If you are interested in patient safety and medical errors and haven't read the story in the Texas Observer about a spectacularly incompetent neurosurgeon, you should. It is long but worth it. As I tweeted last week, it will make you cringe.
The story includes many details about operations done poorly and patients suffering paralysis and death at the hands of Dr. Christopher D. Duntsch.
The Texas Medical Board is over-worked, slow to act and apparently toothless when it comes to disciplining doctors. Despite many complaints, it took them more than a year before it temporarily suspended his license on June 26, 2013.
However, the author of the piece, some Dallas area lawyers and at least one blogger are mistaken when they blame the malpractice monetary cap in Texas for contributing to the delay.
Yes, Texas has a cap on non-economic damages. Is that really the problem? Or is it what I and many others have written, that average duration of a malpractice suit is well over 4 years, with many cases lasting much longer than that?
If the only way this doctor could have been stopped was by malpractice litigation, he would still be operating today.
This dreadful situation was created by a number of factors.
As background, note that Dr. Duntsch has a remarkable curriculum vitae in that he graduated from medical school summa cum laude and was inducted into Alpha Omega Alpha, the med school equivalent of Phi Beta Kappa.
In addition to an MD degree, he also received a PhD and did two research fellowships and a minimally invasive spine fellowship.
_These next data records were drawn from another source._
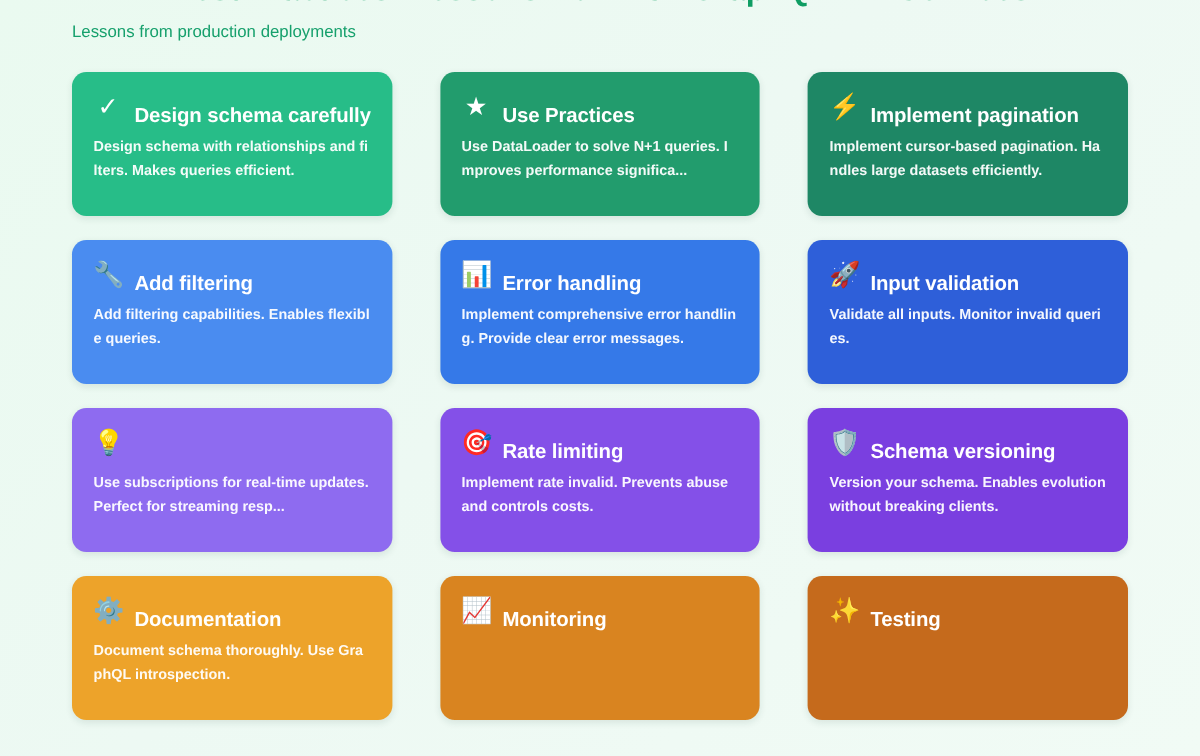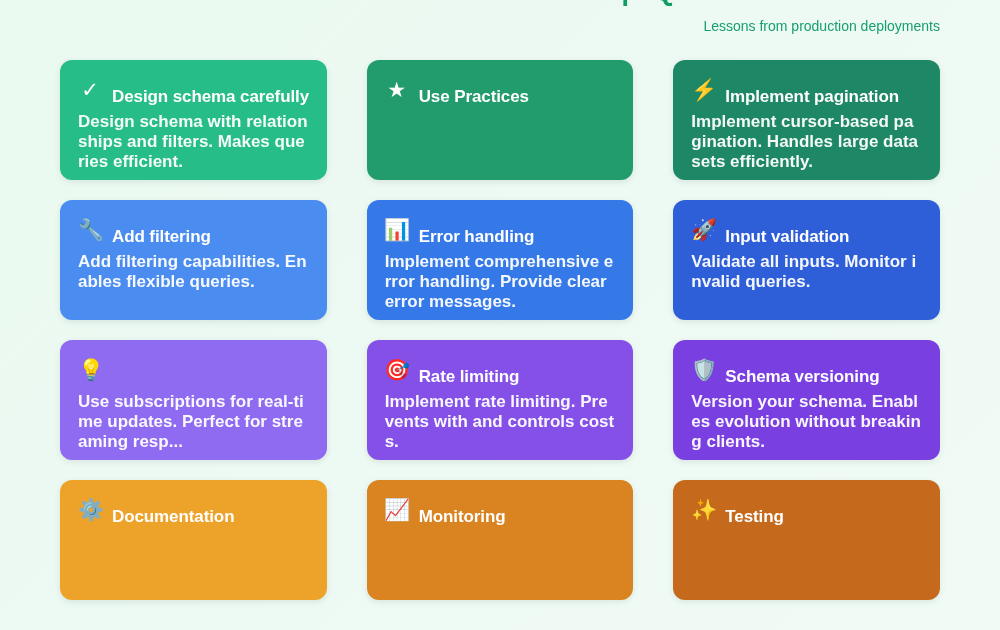--- a/index.html
+++ b/index.html
@@ -33,21 +33,21 @@
     line-height: 34px;
     font-weight: bold;
     color: #0f9d63;
     letter-spacing: -0.2px;
     white-space: nowrap;
   }
 
   .page-subtitle {
     margin: 0;
     padding: 9px 0 0 0;
-    text-align: right;
+    text-align: left;
     font-size: 14px;
     line-height: 18px;
     color: #16a06c;
     font-weight: normal;
   }
 
   .card-grid {
     margin-top: 25px;
     display: grid;
     grid-template-columns: repeat(3, 1fr);
@@ -88,21 +88,21 @@
     line-height: 22px;
     font-weight: bold;
     white-space: nowrap;
     overflow: hidden;
     color: #ffffff;
     letter-spacing: -0.1px;
     margin-top: 16px;
   }
 
   .card-desc {
-    font-size: 17px;
+    font-size: 12px;
     line-height: 20px;
     font-weight: bold;
     color: rgba(255,255,255,0.95);
     word-break: break-all;
     max-width: 240px;
   }
 </style>
 </head>
 <body style="background-color: rgb(237, 249, 240);">
 
@@ -120,20 +120,21 @@
         <span class="card-title">Design schema carefully</span>
       </div>
       <div class="card-desc">Design schema with relationships and filters. Makes queries efficient.</div>
     </div>
 
     <div class="card" style="background-color: rgb(34, 156, 109);">
       <div class="card-head">
         <span class="card-icon">★</span>
         <span class="card-title">Use Practices</span>
       </div>
+      <div class="card-desc">Use DataLoader to solve N+1 queries. Improves performance significa...</div>
     </div>
 
     <div class="card" style="background-color: rgb(30, 135, 101);">
       <div class="card-head">
         <span class="card-icon">⚡</span>
         <span class="card-title">Implement pagination</span>
       </div>
       <div class="card-desc">Implement cursor-based pagination. Handles large datasets efficiently.</div>
     </div>
 
@@ -166,36 +167,37 @@
         <span class="card-icon">💡</span>
       </div>
       <div class="card-desc">Use subscriptions for real-time updates. Perfect for streaming resp...</div>
     </div>
 
     <div class="card" style="background-color: rgb(132, 80, 232);">
       <div class="card-head">
         <span class="card-icon">🎯</span>
         <span class="card-title">Rate limiting</span>
       </div>
-      <div class="card-desc">Implement rate limiting. Prevents with and controls costs.</div>
+      <div class="card-desc">Implement rate invalid. Prevents abuse and controls costs.</div>
     </div>
 
     <div class="card" style="background-color: rgb(122, 63, 224);">
       <div class="card-head">
         <span class="card-icon">🛡️</span>
         <span class="card-title">Schema versioning</span>
       </div>
       <div class="card-desc">Version your schema. Enables evolution without breaking clients.</div>
     </div>
 
     <div class="card" style="background-color: rgb(237, 163, 42);">
       <div class="card-head">
         <span class="card-icon">⚙️</span>
         <span class="card-title">Documentation</span>
       </div>
+      <div class="card-desc">Document schema thoroughly. Use GraphQL introspection.</div>
     </div>
 
     <div class="card" style="background-color: rgb(217, 132, 32);">
       <div class="card-head">
         <span class="card-icon">📈</span>
         <span class="card-title">Monitoring</span>
       </div>
     </div>
 
     <div class="card" style="background-color: rgb(197, 106, 28);">

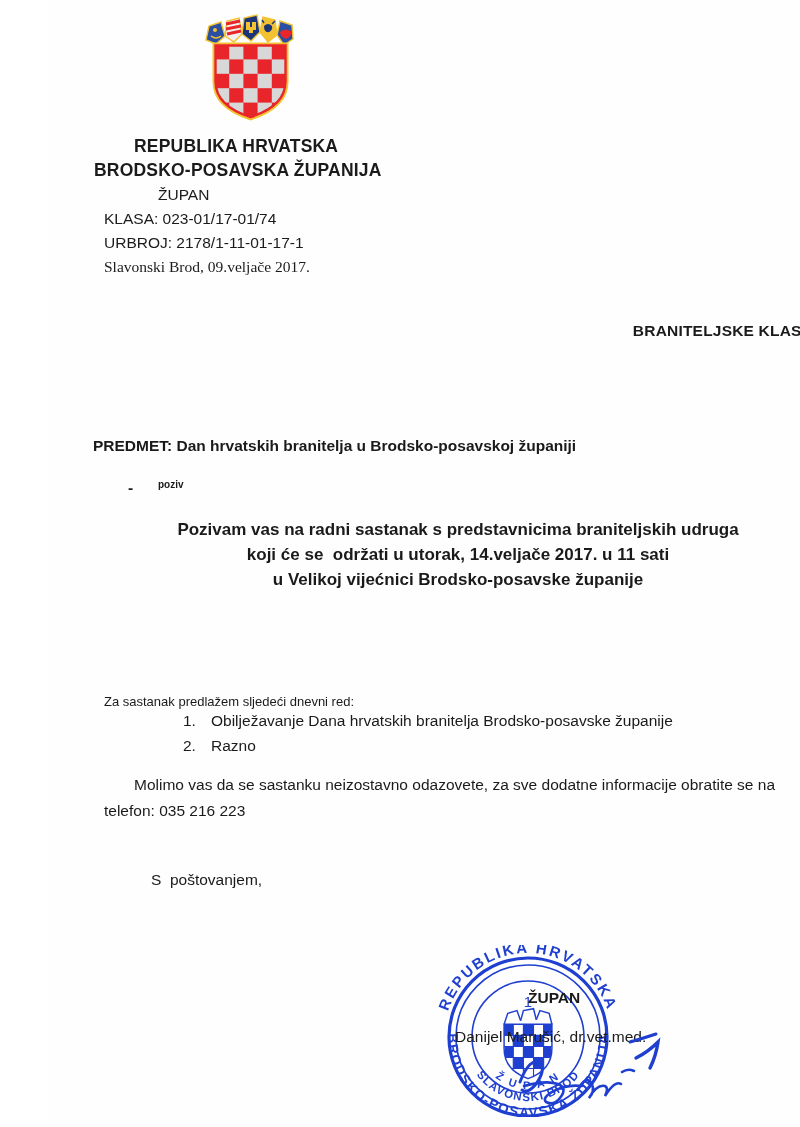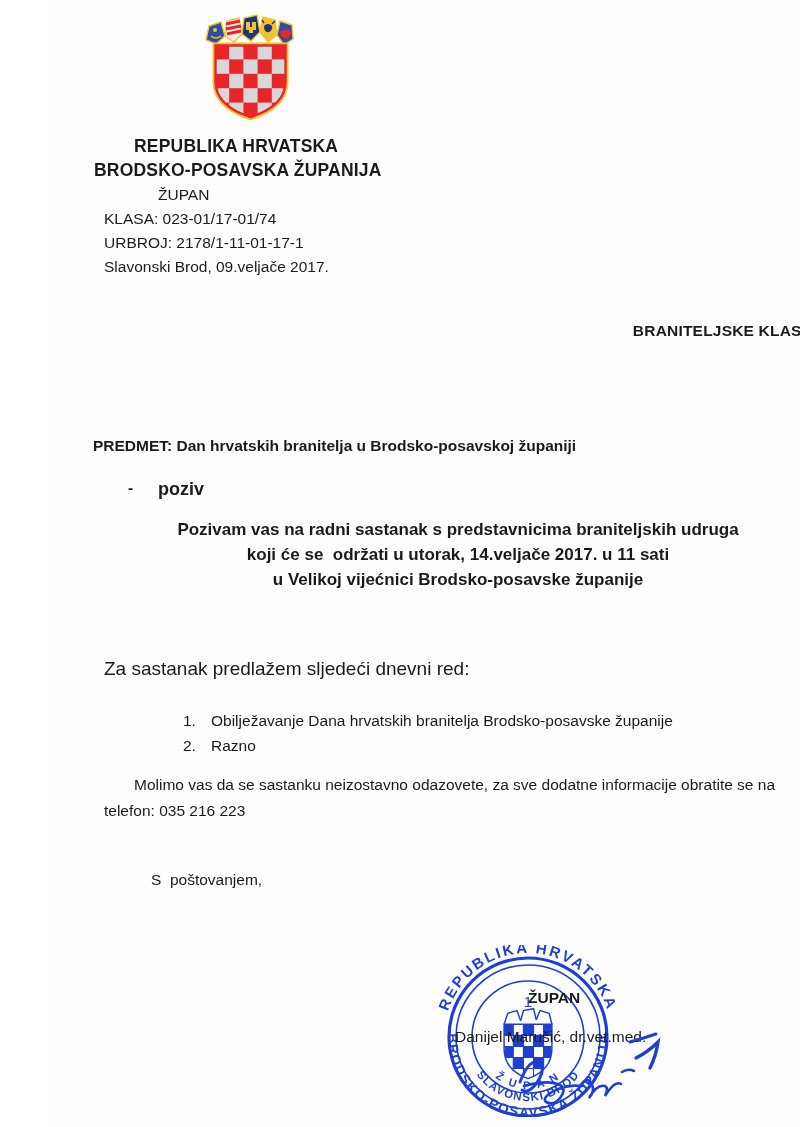--- a/index.html
+++ b/index.html
@@ -43,21 +43,21 @@
 
   .meta-line {
     position: absolute;
     font-size: 15.5px;
     color: #1b1b1b;
     white-space: nowrap;
   }
   .meta-zupan   { left: 110px; top: 186px; font-size: 15.5px; }
   .meta-klasa   { left: 56px;  top: 210px; }
   .meta-urbroj  { left: 56px;  top: 234px; }
-  .meta-place   { left: 56px;  top: 258px; }
+  .meta-place   { left: 56px;  top: 258px; font-family: Liberation Serif, serif; }
 
   
   .addressee {
     position: absolute;
     right: 35px;
     top: 322px;
     font-weight: bold;
     font-size: 15.5px;
     letter-spacing: 0.2px;
     white-space: nowrap;
@@ -76,43 +76,43 @@
     position: absolute;
     left: 80px;
     top: 479px;
     font-size: 15.5px;
     font-weight: bold;
   }
   .subject-kind {
     position: absolute;
     left: 110px;
     top: 479px;
-    font-size: 18px;
+    font-size: 10px;
     font-weight: bold;
   }
 
   
   .invite {
     position: absolute;
     left: 100px;
     top: 517px;
     width: 620px;
     text-align: center;
     font-weight: bold;
     font-size: 17px;
     line-height: 25px;
   }
   .invite div { white-space: pre; }
 
   
   .agenda-intro {
     position: absolute;
     left: 56px;
-    top: 658px;
-    font-size: 19px;
+    top: 694px;
+    font-size: 13px;
     white-space: nowrap;
   }
   .agenda-list {
     position: absolute;
     left: 135px;
     top: 708px;
     font-size: 15.5px;
     line-height: 25px;
   }
   .agenda-item {

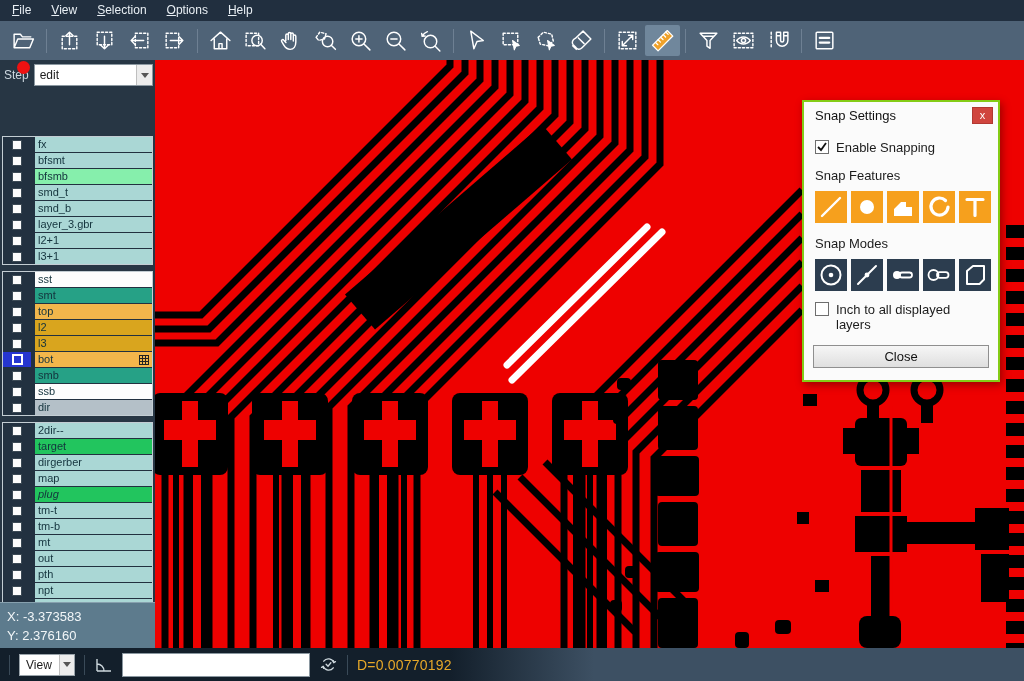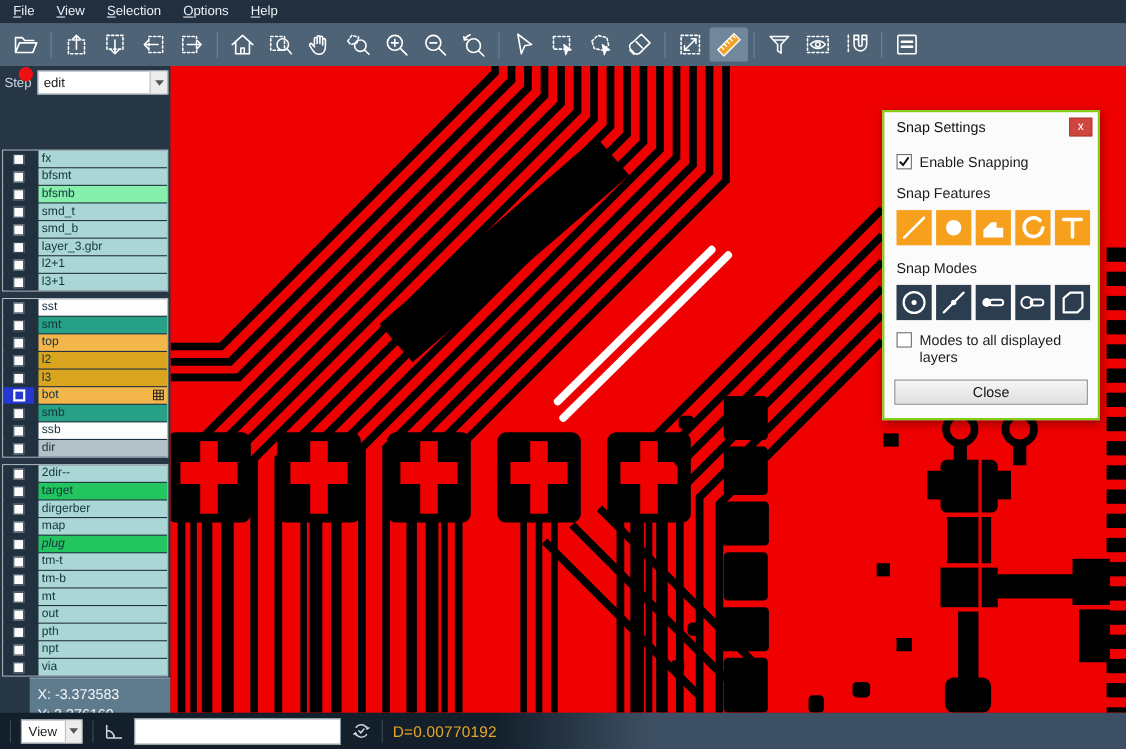--- a/index.html
+++ b/index.html
@@ -32,21 +32,21 @@
   .layer-row{display:flex;height:15px;margin-bottom:1px;}
   .layer-row:last-child{margin-bottom:0;}
   .cb-cell{width:28px;background:#223140;display:flex;align-items:center;justify-content:center;position:relative;flex:none;}
   .cbox{width:10px;height:10px;background:#fcfcfc;border:1px solid #3c4a55;}
   .cb-cell.sel{background:#2636d0;}
   .cb-cell.sel .cbox{background:transparent;border:2px solid #fff;width:11px;height:11px;}
   .layer-dot{position:absolute;left:17px;top:1px;width:13px;height:13px;border-radius:50%;background:#ee1111;z-index:2;}
   .gap-cell{width:4px;background:#223140;flex:none;}
   .name-cell{flex:1;font-size:11px;color:#14333d;line-height:15px;padding-left:3px;position:relative;white-space:nowrap;overflow:hidden;}
   .grid-ic{position:absolute;right:3px;top:2px;}
-  .coords{position:absolute;left:0;right:0;bottom:0;height:32px;background:#5d7b8d;border-top:1px solid #87a0ae;color:#f2f6f8;font-size:13px;padding:4px 0 0 7px;line-height:19px;margin-left:27px;}
+  .coords{position:absolute;left:0;right:0;bottom:0;height:46px;background:#5d7b8d;border-top:1px solid #87a0ae;color:#f2f6f8;font-size:13px;padding:4px 0 0 7px;line-height:19px;}
 
   
   .canvas{flex:1;position:relative;background:#ee0100;overflow:hidden;}
   .canvas svg{position:absolute;left:0;top:0;}
 
   
   .statusbar{position:absolute;left:0;bottom:0;width:100%;height:33px;background:linear-gradient(90deg,#131f2b 0%,#131f2b 44%,#3d5063 58%,#3d5063 100%);display:flex;align-items:center;}
   .sb-sep{width:1px;height:20px;background:#35novalue;}
   .sb-sep{width:1px;height:20px;background:#3a4a58;margin:0 9px;}
   .unit-select{width:56px;height:22px;background:#fff;display:flex;align-items:center;border:1px solid #9aa4ab;}
@@ -666,18 +666,18 @@
           </svg>
         </div>
         <div class="snap-btn mode">
           <svg width="32" height="32" viewBox="0 0 32 32">
             <path d="M8 25 V12 l6-5 h11 v13.5 l-4.5 4.5 z" stroke-width="2"></path>
           </svg>
         </div>
       </div>
     <div class="dlg-row">
       <span class="dlg-check" id="alllayers-check"></span>
-      <span class="dlg-label">Modes to all displayed layers</span>
+      <span class="dlg-label">Inch to all displayed layers</span>
     </div>
     <div class="close-btn">Close</div>
   </div>
 
 </div>
 
 </body></html>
However, according to the website of the American Board of Neurological Surgery, Dr. Duntsch was not board-certified.
In the Observer article, a general surgeon who assisted him on his first operation in Texas immediately recognized that Dr. Duntsch did not have good technical skills. The general surgeon said, “His performance was pathetic . . . He was functioning at a first- or second-year neurosurgical resident level but had no apparent insight into how bad his technique was.”
After another disaster, his operating privileges were suspended for 30 days after which time he was to have been supervised by another neurosurgeon at every procedure.
But the hospital Duntsch worked in, Baylor Plano, did not enforce that sanction and he continued to operate until he finally caused the death of a patient from bleeding.
He resigned from that staff and obtained privileges at Dallas Medical Center, which claimed that Baylor Plano said there were no issues with Duntsch's performance. Of course, there were issues. And resigning from a medical staff while under restriction of privileges or even under investigation mandated a report, which apparently was not sent, from Baylor Plano to the National Practitioner Databank.
At Dallas Medical Center, two of his first three cases ended badly. One patient died, and the other suffered a major complication.
A surgeon who was brought it to reoperate on the patient with the complication could not believe what he found and called the Medical Board himself. He was told it would take time to process the information and investigate.
Although Dallas Medical Center "fired" Duntsch, he still was operating at two other hospitals. How he obtained privileges at those two was not explained.
At one, a patient woke up with both vocal cords paralyzed after a cervical spine fusion, and at the second one, the OR team had to "physically restrain" Duntsch from continuing a procedure that was going badly.
After another more detailed complaint by the general surgeon who had helped Duntsch with his first case, the Medical Board finally suspended his license.
There were four chances to have stopped this doctor sooner.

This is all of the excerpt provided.